Abkhazia IPA: /æbˈkeɪʒə/ or /æbˈkɑziə/ (Abkhaz: Аҧсны Apsny, Georgian: აფხაზეთი Apkhazeti, or Abkhazeti, Russian: Абха́зия Abhazia) is a de facto independent republic within the de jure borders of Georgia, on the eastern coast of the Black Sea, bordering the Russian Federation to the north. Abkhazia’s independence is not recognized by any international organization or country and is regarded as an autonomous republic of Georgia (Georgian: აფხაზეთის ავტონომიური რესპუბლიკა, Abkhaz: Аҧснытәи Автономтәи Республика), with Sukhumi as its capital.

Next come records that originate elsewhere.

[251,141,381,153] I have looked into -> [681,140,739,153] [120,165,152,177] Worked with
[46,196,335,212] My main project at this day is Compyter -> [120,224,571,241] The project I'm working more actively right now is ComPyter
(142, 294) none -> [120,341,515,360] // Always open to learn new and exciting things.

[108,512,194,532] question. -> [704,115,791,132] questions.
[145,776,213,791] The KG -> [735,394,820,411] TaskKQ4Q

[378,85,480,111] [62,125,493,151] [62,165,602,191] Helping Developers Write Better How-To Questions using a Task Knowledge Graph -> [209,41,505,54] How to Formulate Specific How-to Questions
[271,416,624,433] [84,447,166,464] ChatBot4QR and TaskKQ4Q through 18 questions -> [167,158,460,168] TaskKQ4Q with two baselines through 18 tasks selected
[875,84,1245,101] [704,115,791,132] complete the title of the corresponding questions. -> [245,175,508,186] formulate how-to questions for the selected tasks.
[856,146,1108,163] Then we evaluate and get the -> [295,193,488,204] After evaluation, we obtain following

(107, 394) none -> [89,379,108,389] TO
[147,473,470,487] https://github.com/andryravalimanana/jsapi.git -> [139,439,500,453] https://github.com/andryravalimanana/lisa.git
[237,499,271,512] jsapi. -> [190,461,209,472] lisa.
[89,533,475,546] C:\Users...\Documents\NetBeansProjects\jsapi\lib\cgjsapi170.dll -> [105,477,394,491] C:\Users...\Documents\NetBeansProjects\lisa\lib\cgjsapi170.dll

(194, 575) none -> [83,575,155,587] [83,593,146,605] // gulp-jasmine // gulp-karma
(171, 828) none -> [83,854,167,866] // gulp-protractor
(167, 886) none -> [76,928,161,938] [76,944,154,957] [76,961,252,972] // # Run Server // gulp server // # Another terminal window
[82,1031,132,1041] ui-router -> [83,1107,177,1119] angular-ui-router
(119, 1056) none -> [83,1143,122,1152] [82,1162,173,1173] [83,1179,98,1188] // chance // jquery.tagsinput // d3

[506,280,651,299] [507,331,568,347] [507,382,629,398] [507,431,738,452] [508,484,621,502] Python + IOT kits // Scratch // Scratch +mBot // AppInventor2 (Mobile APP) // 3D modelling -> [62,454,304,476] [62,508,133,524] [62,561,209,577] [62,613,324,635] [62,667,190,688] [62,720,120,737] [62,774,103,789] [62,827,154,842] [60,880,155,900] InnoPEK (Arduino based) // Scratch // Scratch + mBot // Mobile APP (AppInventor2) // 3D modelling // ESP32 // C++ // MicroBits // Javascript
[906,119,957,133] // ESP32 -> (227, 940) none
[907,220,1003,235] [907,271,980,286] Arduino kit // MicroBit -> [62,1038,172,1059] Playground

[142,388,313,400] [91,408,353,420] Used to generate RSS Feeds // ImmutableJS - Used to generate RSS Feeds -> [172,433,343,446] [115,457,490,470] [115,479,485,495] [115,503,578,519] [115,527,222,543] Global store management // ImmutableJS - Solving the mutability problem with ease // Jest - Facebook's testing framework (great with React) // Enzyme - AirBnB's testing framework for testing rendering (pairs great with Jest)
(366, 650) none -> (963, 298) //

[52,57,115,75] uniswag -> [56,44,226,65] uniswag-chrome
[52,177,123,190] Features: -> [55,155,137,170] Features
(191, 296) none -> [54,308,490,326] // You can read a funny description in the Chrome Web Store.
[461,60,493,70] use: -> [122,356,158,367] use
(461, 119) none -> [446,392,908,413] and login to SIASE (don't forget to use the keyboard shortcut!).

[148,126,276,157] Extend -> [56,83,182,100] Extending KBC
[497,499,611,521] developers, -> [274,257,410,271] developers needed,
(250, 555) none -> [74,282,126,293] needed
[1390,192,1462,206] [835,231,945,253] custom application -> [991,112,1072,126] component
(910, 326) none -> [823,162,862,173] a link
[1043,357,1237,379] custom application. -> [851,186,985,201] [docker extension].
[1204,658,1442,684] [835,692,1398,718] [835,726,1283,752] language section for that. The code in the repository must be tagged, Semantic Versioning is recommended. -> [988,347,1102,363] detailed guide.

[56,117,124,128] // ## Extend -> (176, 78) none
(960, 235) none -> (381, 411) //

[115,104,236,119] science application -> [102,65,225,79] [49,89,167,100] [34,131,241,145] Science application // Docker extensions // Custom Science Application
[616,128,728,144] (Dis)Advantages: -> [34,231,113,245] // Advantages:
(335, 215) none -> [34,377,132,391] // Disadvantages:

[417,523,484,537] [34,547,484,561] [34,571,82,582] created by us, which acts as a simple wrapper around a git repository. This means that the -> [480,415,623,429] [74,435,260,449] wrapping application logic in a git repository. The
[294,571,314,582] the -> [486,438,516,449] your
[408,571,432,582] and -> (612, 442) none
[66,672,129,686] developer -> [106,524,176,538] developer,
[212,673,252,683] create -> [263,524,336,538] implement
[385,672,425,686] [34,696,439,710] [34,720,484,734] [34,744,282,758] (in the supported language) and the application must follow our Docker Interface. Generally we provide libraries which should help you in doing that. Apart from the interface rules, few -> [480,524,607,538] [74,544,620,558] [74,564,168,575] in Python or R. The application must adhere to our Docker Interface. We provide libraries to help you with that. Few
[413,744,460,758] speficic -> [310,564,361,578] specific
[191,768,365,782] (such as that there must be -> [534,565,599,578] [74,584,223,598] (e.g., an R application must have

A strong secessionist movement of Abkhaz ethnic minority in the region led to the declaration of independence from Georgia in 1992 and the Georgian-Abkhaz armed conflict from 1992 to 1993 which resulted in the Georgian military defeat and the mass exodus of ethnic Georgian population from Abkhazia. In spite of the 1994 ceasefire accord and the ongoing UN-monitored CIS peacekeeping operation, the conflict has not yet been resolved and the region remains divided between the two rival authorities, with over 83 percent of its territory controlled by the Russian-backed Sukhumi-based separatist government and about 17 percent governed by the representatives of the de jure Government of Abkhazia, the only body internationally recognized as a legal authority of Abkhazia, located in the Kodori Valley, part of Georgian-controlled Upper Abkhazia.

Contents

[edit] Political status

The United States, European Union and international organizations (UN, OSCE, Council of the European Union, etc.) recognize Abkhazia as an integral part of Georgia and are urging both sides to settle the conflict over Abkhazian autonomy through peaceful means.[2] However, the Abkhaz separatist government and the majority of the current Abkhazian population (excluding ethnic Georgians who still populate the Gali District and the Kodori Gorge) consider Abkhazia a sovereign country, even though not recognized by any party in the world.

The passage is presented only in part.